D.S.M. III : Le Trouble obsessionnel compulsif (ou névrose obsessionnelle) 300.30 est classée de façon surprenante comme une des formes des Etats anxieux (ou Névrose d'angoisse*) alors que l'angoisse ne figure pas parmi les critères diagnostiques retenus : A - Existence d'obsessions ou de compulsions. B - Les obsessions et les compulsions gênent considérablement le sujet ou interfèrent avec son fonctionnement social ou professionnel ».

Le caractère essentiel des obsessions est d'être « ego-dystoniques », anglicisme correspondant à la notion introduite par E. Jones de tendances « ego-syntonic » selon qu'elles correspondent à des pulsions conformes au Moi (Ichgerecht) ou non conformes (nicht Ichgerecht) à la suite de la distinction faite par Freud entre pulsions du Moi et pulsions sexuelles. Les compulsions étant définies comme des comportements, il en résulte une curieuse dichotomie des référents théoriques sur lesquels s'appuie la description des signes cliniques.

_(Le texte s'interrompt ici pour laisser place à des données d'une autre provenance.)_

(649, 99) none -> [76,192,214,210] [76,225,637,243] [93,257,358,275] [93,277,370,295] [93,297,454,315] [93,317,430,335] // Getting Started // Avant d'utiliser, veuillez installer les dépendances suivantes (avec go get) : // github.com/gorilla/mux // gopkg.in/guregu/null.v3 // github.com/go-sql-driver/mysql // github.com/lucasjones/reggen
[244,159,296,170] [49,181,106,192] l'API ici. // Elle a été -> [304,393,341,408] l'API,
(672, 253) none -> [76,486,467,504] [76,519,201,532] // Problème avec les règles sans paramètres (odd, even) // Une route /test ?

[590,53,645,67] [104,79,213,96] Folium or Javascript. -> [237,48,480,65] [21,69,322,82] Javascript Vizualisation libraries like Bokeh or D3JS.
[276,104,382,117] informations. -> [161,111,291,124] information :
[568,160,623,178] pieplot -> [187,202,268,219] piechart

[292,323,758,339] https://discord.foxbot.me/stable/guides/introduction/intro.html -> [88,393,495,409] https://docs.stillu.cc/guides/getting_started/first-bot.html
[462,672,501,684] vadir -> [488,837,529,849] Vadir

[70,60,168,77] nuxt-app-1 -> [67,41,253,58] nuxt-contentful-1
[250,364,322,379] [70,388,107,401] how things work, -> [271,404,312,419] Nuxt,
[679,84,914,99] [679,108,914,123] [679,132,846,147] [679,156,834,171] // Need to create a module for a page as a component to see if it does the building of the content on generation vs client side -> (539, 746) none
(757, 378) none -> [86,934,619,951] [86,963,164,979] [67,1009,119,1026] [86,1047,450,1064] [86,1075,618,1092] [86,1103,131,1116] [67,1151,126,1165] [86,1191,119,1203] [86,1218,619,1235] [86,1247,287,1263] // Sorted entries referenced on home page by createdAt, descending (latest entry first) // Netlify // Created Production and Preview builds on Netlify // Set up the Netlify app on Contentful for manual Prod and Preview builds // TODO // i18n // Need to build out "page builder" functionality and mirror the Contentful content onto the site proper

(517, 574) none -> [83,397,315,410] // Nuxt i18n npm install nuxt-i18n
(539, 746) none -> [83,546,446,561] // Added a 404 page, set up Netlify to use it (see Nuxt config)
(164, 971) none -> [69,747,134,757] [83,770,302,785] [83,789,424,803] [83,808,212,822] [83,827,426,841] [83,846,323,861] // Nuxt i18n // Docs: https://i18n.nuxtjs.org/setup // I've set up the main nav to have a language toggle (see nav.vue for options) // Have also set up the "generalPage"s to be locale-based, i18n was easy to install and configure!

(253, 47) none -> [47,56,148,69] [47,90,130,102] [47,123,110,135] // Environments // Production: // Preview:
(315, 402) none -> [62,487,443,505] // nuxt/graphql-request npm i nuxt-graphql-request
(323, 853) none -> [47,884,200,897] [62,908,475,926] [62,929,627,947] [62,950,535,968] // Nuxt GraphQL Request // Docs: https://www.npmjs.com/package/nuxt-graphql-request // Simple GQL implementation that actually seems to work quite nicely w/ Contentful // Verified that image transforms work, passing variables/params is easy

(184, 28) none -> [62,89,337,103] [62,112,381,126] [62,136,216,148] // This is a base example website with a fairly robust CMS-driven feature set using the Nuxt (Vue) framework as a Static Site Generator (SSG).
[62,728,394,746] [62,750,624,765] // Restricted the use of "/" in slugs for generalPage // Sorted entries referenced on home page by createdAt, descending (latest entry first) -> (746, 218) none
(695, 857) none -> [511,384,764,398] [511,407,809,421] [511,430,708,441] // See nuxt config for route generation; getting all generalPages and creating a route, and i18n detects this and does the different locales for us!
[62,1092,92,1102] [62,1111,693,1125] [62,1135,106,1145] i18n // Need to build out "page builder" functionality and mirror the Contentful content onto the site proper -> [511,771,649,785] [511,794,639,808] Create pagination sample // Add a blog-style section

On doit noter aussi que l'un des critères d'exclusion est que le trouble ne soit pas dû à une maladie de Gilles de la Tourette*.

Dans la catégorie Troubles de la personnalité (ou Personnalités pathologiques) à coder sur l'Axe Il est mentionné une Personnalité compulsive 301.40.

Il est précisé que les véritables obsessions et compulsions sont absentes chez les personnalités compulsives (on peut se demander alors pourquoi les dénommer ainsi). Ce n'est donc pas l'intensité des phénomènes comme dans la CIM 9 qui différencie névrose et personnalité mais leur existence même. Par contre, ici aussi, si les critères des deux troubles sont réunis, les deux diagnostics doivent être enregistrés.

D.S.M. III-R : Le contenu et la place de la rubrique Trouble obsessionnel compulsif 300.30 ne sont pas modifiés. Par contre, il est précisé à propos de la personnalité compulsive que si elle avait perdu le qualificatif d'obsessionnelle pour éviter la confusion avec la névrose des phénomènes essentiels étant contenus dans ce terme il convient de revenir à la dénomination traditionnelle : personnalité obsessionnelle compulsive.

Bibliographie : FREUD S. - Obsessions et phobies (1895). In : « Névrose, psychose et perversion ». P.U.F., Paris, 1985. JANET P. - Les obsessions et la psychasthénie (tome 1), Alcan, Paris, Reprint Arno Presse, New York, 1976.